Rachel Reeves doesn’t fit the typical mould of a select committee chair.
Where her counterparts leverage their positions of parliamentary power to try to forcibly move their party’s position (see Nicky Morgan), or to launch populist crusades to fix society’s ills (see Damian Collins), Reeves has taken a less attention-seeking approach to the chair, and focused on a distinctly unglamorous subject.
Since taking up her role last July, her most prominent actions have been in the wake of the collapse of outsourcing giant Carillion. The firm’s demise offered an ideal vehicle for Reeves’ ideas: demonstrating, in her eyes, the dangers of crony capitalism and market logic run amok.
The repercussions of such corporate failures are close to home for Reeves, chair of the Business, Energy and Industrial Strategy (BEIS) Select Committee. Before becoming a Labour MP in 2010, she worked at HBOS, where she saw first-hand the impact the financial crisis had on the lender. After damning the audit sector and its biggest firms as part of a joint report into Carillion, Reeves has maintained her focus on the sector: while fellow Labour MP Frank Field, the report’s co-leader, has moved on to fresh battles, she has stuck close, organising informal meetings between top firms, and fostering a dialogue ahead of the results of two major reviews into the sector – one, by the Competition and Markets Authority, into the dominant Big Four firms, and another, led by Sir John Kingman, into its regulator, the Financial Reporting Council (FRC).

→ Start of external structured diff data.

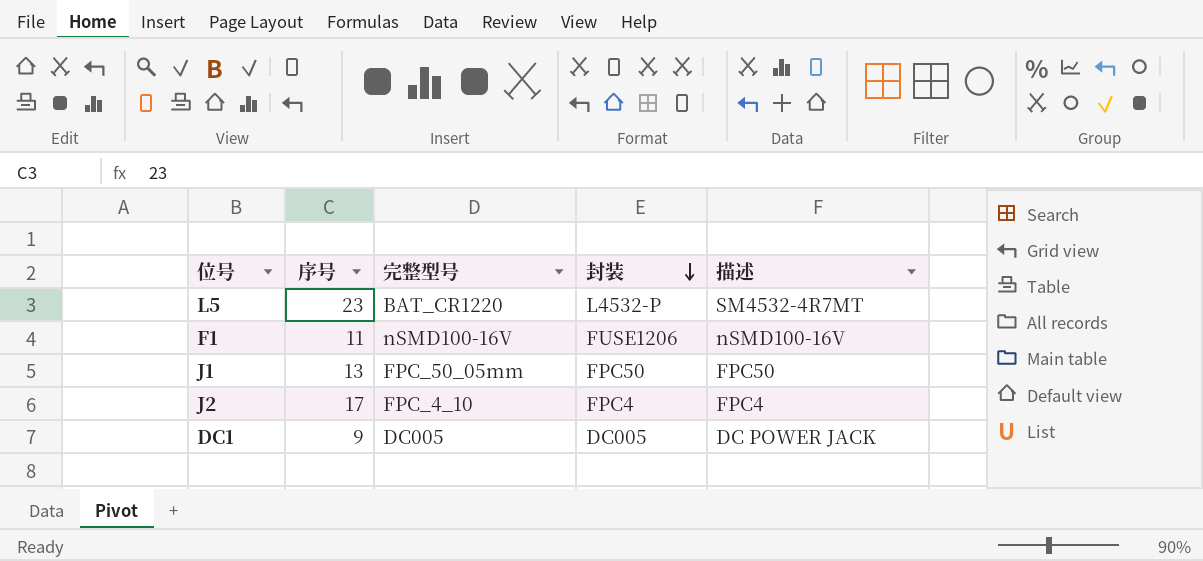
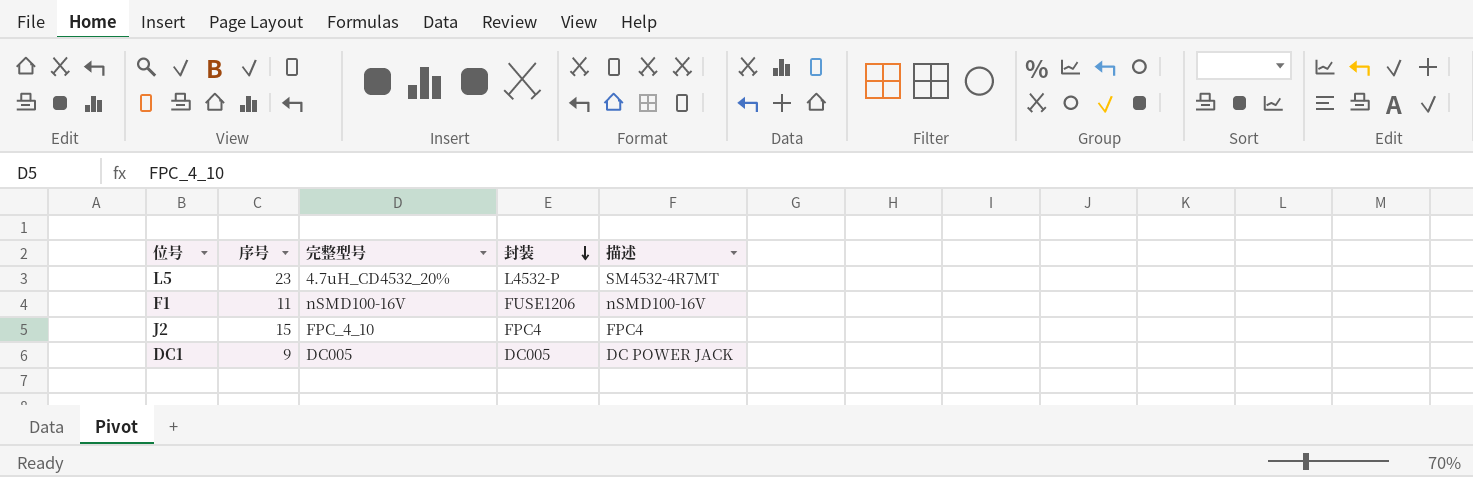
row J1: 13 | FPC_50_05mm | FPC50 | FPC50 -> none
L5 | 完整型号: BAT_CR1220 -> 4.7uH_CD4532_20%
J2 | 序号: 17 -> 15

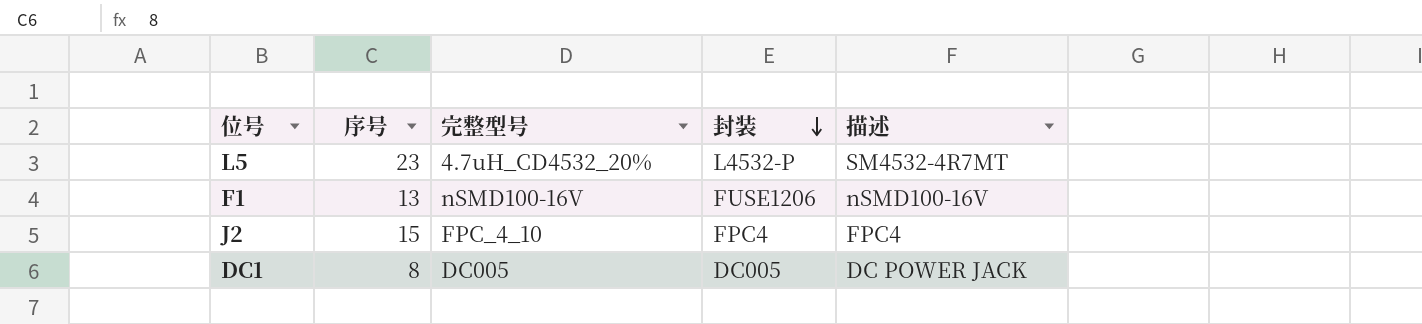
F1 | 序号: 11 -> 13
DC1 | 序号: 9 -> 8

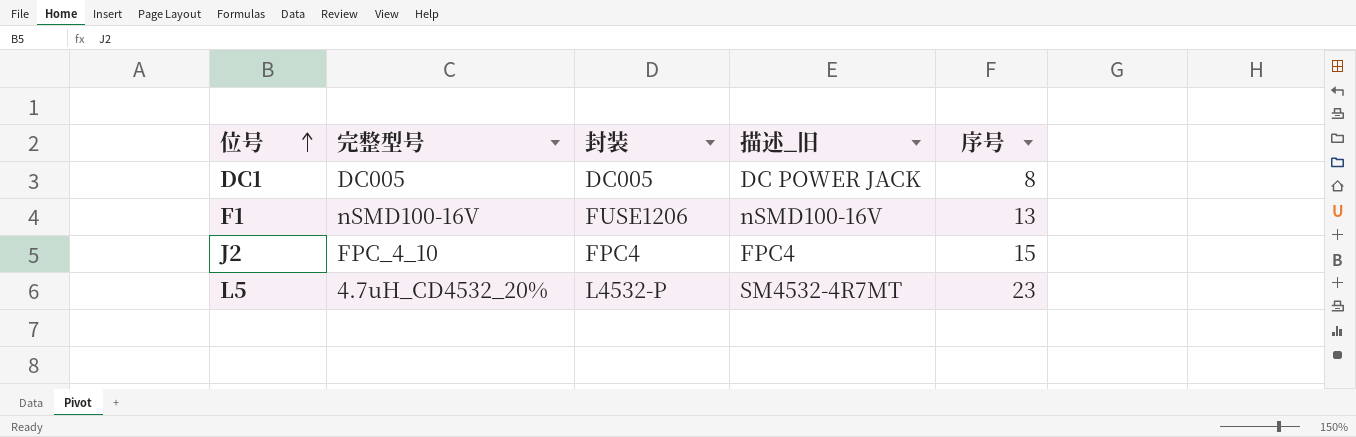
row order: 封装 descending -> 位号 ascending
column name: 描述 -> 描述_旧
column 序号 | position: 2 -> 5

Reeves, identifying the Big Four – KPMG, Deloitte, EY and PricewaterhouseCoopers – as at the heart of audit’s problems, has positioned herself as their nemesis – launching a BEIS committee inquiry this week to ensure the Kingman and CMA reviews result in actual change. “No answer should be off the table when the problems are so severe,” she told industry members during a speech yesterday morning.
The BEIS committee’s probe lands in a crowded field, and immediately prompted questions as to whether it will simply duplicate existing inquiries into the much scrutinised audit sector.
“It’s important to do this in the public eye,” she says. “Certainly, when we had the decision on Carillion, we had that, and I don’t want this to all be decided behind closed doors by experts” – it feels like she puts quotation marks around this word – “because I think you need greater public scrutiny and debate about these changes.”
Part of Reeves’s drive is to keep the government’s eyes on the audit reform ball, and stopping it from ending up in what she calls the “to-do pile” – a tough proposition when Brexit has crippled the UK’s political machinery.
Addressing the fate of Stephen Haddrill – the FRC chief executive, who has announced plans to stand down next year – she offered a couplet of uncharacteristically brutal statements: “I welcome his intention to stand down, I’m not sure whether he’ll be able to survive as long as he currently wants to.”
Read more: The audit sector faces a perfect storm
Haddrill – if still in place once the BEIS committee inquiry gets underway in the new year, post-Kingman – is among those likely to be dragged in front of MPs to discuss the sector’s woes. Given the FRC was called “useless” when he last appeared in parliament, in January, he may be less than keen.
The Big Four have already begun indulging in some public self-flagellation – last week, KPMG pulled out of doing non-audit work for FTSE 350 audit clients. It’s easy to be cynical about the move, which could be seen as the firms trying to get ahead of a competition crackdown. But Reeves says she gives “credit where credit’s due” to the firms for acting to reduce their problems with conflicts of interest.
She won’t rule out the possibility that another Carillion-style collapse could occur in the coming months.
“I think, and I hope, that the audit profession will be more diligent in the audits it carries out the months and years ahead,” she says, adding that people “might have hoped” the sector would learn a lesson after BHS.
If this is select committee grandstanding, it’s an unusual way to go about it. Reeves’ approach, perhaps befitting the subject of her scrutiny, is refreshingly non-ideological, despite the strong vein of critique she has directed towards the Big Four. But audit’s recent history has been peppered with government tinkering, and as the Brexit storm only grows in magnitude, Reeves might find the vital battle for parliamentary attention becomes harder and harder to win.